Following the procedure above, soap samples were prepared with no in situ fatting agent (Example 1), citric acid in sufficient quantity to product 2 wt. % of free fatty acid in the composition (Example 2), PPTC in sufficient quantity to produce 1 wt. % of free fatty acid in the composition (Example 3), and PBCA in sufficient quantities to produce 1.5 wt. % of free fatty acid in the composition (Example 4).
The induction time for the occurrence of oxidation of the soaps was measured by a rapid oxidative stability evaluation method. The samples were dried in a vacuum oven for approximately 2 hours at 170.degree. F. At the start, the vacuum oven was flushed with nitrogen. The final moisture content of the samples was adjusted to approximately 10%.
A DuPont 9900 Thermal Analyzer with 912 (DSC) Module and Pressure Dual Sample Cell was used for all the samples.

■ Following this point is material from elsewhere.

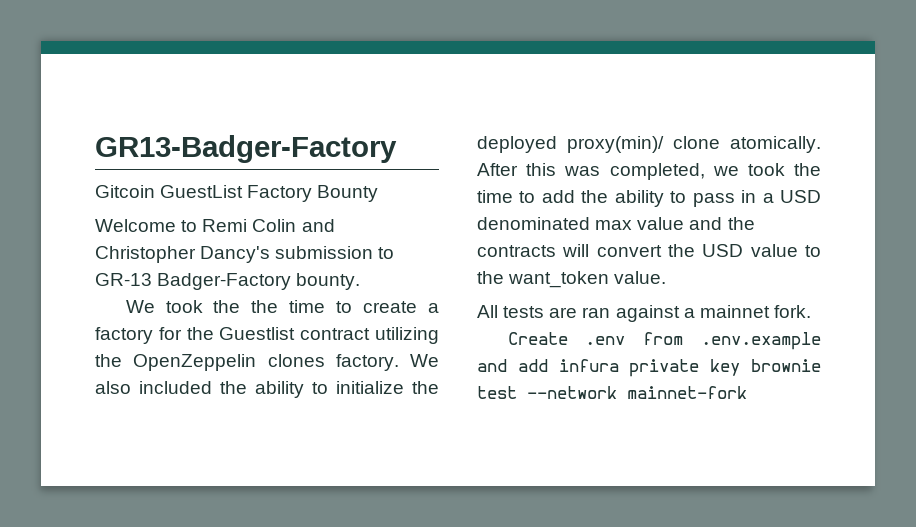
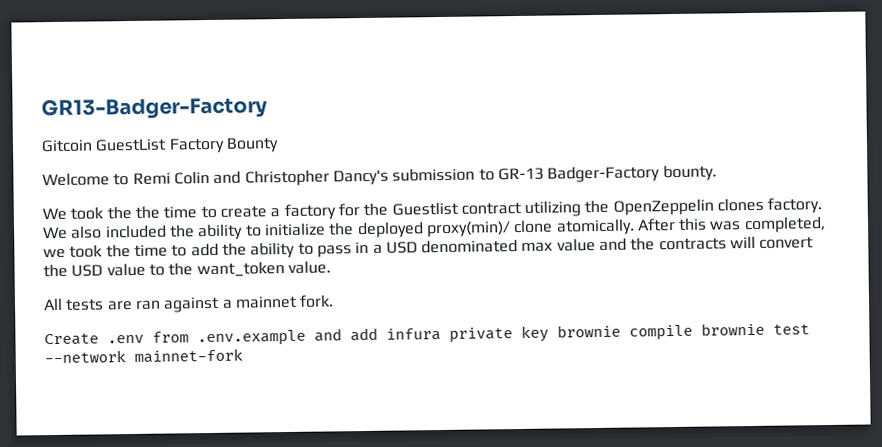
(821, 365) none -> [629,322,765,341] compile brownie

The soap chips were weighed (5-10 mg) in an open aluminum pan. The pan was then positioned on top of the "dimples" in the pressure cell. Two samples can be simultaneously tested in the dual cell. The pressure cell was assembled. The cell was purged with oxygen gas twice, and then pressurized to 200psi. The samples were heated to 135.degree. C. for 70/30 tallow alkyl/coco alkyl soap chips in the differential scanning calorimetry (DSC) cell. Induction times for the oxidation of the samples were measured isothermally. The onset of oxidation of the soap sample was indicated by a positive deviation from the baseline. The induction time of oxidation was determined by extrapolation of the base line and the leading slope of the peak. The longer the induction time the more stable the system.
Below are the results
1 (no stabilizing agent)
2 (citric acid) 34.1
3 (PPTC) 40.0
4 (PBCA) 98.1
Both the PPTC and PBCA provided greater oxidative stability to the system than citric acid. PBCA is preferred. The PPTC and PBCA were present in quantities which generated less free fatty acid than the citric acid. Clearly on a molar basis both the PPTC and PBCA were far more effective in stabilizing the system than citric acid.